JPM: Not really. You've got a lot less time, as Michael says, to work on the car and you've got to try to get the car balanced quicker. Now you only have to worry about one real set-up and that is the race set-up, which is probably a good thing, because before you used to struggle to get both sometimes. It is pretty hard to come in with one session straight into qualifying; like today, rain, if it's dry tomorrow you've lost a day of work. But what can you do?


Q: The team owners are meeting next week to review the rule changes. If there was just one rule you could change, which rule would it be?

JPM: I would change qualifying probably, change the way qualifying is with the fuel and everything. Maybe one lap, to keep the show the same but then you can qualifying with real fuel level or something like that.

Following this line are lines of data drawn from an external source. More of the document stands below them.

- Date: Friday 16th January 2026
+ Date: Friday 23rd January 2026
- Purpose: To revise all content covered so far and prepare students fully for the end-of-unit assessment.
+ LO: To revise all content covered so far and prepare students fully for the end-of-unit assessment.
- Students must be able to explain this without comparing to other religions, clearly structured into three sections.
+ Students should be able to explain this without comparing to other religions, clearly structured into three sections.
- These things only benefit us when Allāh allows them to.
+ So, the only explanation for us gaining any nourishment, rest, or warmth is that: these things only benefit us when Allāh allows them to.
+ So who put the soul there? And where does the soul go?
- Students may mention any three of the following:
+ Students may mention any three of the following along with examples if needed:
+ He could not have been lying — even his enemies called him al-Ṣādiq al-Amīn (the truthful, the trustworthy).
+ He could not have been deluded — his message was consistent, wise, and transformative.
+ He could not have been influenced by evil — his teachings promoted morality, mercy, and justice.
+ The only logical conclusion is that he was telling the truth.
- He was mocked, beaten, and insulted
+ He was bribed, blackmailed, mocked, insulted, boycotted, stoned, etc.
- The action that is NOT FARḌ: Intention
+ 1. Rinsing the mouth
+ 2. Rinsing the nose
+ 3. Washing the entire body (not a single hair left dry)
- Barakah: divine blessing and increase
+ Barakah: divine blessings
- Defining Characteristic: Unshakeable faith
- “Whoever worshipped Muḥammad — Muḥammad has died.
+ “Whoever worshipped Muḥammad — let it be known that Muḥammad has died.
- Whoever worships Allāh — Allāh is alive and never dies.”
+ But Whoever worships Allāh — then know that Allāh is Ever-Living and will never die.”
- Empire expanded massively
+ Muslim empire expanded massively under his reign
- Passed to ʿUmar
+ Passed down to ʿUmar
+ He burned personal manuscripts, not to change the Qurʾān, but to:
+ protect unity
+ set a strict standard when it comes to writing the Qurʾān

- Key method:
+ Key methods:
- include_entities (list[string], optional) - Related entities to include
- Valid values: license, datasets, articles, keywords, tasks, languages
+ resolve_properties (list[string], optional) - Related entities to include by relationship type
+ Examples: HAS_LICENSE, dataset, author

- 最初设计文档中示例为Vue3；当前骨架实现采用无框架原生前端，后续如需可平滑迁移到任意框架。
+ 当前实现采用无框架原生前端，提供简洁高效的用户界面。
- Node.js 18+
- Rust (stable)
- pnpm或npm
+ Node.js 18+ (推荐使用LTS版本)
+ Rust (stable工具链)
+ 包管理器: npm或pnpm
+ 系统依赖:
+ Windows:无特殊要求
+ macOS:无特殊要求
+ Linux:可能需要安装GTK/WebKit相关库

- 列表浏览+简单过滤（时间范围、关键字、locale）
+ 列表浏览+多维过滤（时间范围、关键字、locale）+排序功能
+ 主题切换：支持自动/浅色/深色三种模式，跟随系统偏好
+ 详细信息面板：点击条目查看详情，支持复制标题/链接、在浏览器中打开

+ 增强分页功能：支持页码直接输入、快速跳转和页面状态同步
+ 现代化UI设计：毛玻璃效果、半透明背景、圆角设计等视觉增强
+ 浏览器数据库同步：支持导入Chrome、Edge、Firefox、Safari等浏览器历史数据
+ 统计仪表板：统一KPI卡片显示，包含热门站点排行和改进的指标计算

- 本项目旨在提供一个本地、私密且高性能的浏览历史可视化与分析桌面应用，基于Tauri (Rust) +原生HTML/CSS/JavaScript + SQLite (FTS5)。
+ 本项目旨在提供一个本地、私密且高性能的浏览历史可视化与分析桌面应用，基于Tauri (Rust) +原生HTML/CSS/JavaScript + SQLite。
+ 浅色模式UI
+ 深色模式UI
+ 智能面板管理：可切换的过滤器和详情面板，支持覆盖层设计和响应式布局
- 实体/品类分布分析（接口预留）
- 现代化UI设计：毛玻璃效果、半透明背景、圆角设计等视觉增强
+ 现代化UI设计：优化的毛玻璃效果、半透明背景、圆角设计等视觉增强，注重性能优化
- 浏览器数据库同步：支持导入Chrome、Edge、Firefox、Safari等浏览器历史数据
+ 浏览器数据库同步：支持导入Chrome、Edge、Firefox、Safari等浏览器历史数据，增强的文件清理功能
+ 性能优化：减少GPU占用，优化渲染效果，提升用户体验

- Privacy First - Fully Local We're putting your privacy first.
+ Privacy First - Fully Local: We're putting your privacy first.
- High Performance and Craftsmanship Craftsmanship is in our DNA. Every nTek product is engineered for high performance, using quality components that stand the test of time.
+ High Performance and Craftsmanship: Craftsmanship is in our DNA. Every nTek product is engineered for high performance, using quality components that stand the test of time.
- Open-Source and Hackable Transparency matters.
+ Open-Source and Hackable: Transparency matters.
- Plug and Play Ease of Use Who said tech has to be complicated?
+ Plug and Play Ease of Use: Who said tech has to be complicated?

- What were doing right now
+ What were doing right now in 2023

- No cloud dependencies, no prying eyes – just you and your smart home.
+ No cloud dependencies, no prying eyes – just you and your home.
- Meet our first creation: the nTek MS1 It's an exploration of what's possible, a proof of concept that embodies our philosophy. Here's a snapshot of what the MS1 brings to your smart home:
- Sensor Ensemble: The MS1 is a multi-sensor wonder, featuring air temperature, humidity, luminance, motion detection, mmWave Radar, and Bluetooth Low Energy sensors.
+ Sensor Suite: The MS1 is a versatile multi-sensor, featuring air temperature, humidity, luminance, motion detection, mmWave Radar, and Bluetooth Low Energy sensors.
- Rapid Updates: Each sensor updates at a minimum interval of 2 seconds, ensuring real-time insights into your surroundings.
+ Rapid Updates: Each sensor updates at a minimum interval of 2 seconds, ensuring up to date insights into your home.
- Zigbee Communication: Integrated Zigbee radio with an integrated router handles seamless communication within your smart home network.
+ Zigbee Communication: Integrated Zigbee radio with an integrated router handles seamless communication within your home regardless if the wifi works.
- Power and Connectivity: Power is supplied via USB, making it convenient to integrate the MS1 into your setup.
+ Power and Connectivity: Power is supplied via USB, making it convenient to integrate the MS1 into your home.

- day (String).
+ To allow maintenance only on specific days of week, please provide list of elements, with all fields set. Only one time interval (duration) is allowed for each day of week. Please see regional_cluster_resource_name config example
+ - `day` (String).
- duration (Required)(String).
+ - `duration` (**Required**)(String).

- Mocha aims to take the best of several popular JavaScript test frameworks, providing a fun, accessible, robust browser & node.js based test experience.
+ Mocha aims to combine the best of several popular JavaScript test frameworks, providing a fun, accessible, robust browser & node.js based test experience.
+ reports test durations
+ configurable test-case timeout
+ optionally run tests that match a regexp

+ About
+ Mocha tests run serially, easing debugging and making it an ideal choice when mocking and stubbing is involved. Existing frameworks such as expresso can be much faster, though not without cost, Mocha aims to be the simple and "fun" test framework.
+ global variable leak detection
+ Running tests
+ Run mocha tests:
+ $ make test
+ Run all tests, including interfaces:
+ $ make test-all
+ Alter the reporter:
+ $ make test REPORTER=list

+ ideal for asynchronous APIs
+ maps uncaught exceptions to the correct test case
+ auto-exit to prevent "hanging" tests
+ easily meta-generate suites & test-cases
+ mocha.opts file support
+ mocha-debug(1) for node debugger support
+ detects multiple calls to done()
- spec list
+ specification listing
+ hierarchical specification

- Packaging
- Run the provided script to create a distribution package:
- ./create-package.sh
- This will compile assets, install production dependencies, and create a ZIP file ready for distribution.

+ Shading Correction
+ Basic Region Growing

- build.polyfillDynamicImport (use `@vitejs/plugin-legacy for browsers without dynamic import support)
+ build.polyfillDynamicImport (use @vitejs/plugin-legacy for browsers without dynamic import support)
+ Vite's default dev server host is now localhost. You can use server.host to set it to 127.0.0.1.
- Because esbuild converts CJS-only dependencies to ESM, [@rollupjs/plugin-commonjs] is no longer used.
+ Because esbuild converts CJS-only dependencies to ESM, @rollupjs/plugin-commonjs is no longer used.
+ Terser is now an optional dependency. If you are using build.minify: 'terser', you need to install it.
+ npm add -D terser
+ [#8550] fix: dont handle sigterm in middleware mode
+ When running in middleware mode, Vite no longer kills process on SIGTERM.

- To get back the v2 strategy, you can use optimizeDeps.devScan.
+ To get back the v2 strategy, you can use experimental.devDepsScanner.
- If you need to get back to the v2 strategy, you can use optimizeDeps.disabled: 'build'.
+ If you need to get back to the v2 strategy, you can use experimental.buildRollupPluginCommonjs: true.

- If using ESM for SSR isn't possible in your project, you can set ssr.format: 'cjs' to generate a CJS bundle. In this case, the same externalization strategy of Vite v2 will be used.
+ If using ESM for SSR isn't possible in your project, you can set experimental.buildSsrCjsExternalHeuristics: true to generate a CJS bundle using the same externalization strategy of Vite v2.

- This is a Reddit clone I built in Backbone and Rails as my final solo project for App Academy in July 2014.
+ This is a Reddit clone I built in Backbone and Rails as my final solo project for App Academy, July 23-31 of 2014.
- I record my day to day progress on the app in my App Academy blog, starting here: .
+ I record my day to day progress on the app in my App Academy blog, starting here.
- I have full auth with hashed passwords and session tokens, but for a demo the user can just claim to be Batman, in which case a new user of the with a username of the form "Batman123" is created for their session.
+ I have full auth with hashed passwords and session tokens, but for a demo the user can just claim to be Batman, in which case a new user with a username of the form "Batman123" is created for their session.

DC: It probably deserves more thought than an instant reaction because I didn't really think I have any influence over the outcome of the rules, but I think what Juan Pablo says is probably a good suggestion to get a little bit more feeling that you're actually driving these cars in their quickest capabilities would be to have open qualifying and back what we had was good. Then the rest of the rules can stay.

MS: Basically to have more time to work on the car, that would include having the possibility to work on the car after qualifying for the race and maximising your opportunity to both of the circumstances, because both have been a big challenge in the past and now it's less of a challenge, in all honesty.

FA: I agree with Michael, to have a little more time to change something on the car, especially after qualifying because in races like here, when probably it will be wet again in qualifying, and then it might be completely dry in the race and a sunny day, what do you do? Do you start qualifying with dry settings and you take a risk, or do you take a risk for the race? It's maybe a rule that is not fantastic for the teams, for the drivers and for everyone.


Q: Michael, do you have the feeling that you're losing a big part of the fun of your sport during a weekend?

MS: No, I wouldn't say that the fun is suffering in an extreme way. I did prefer the work with the engineers and changing little things on the cars. I'm not talking about qualifying engines and things like this. I think it's easy to stop that, but springs, dampers, bars and wing settings, just to maximise, just to optimise everything. That's missing now, but on the other hand it's the same for everyone and it's still fun to do what we are doing.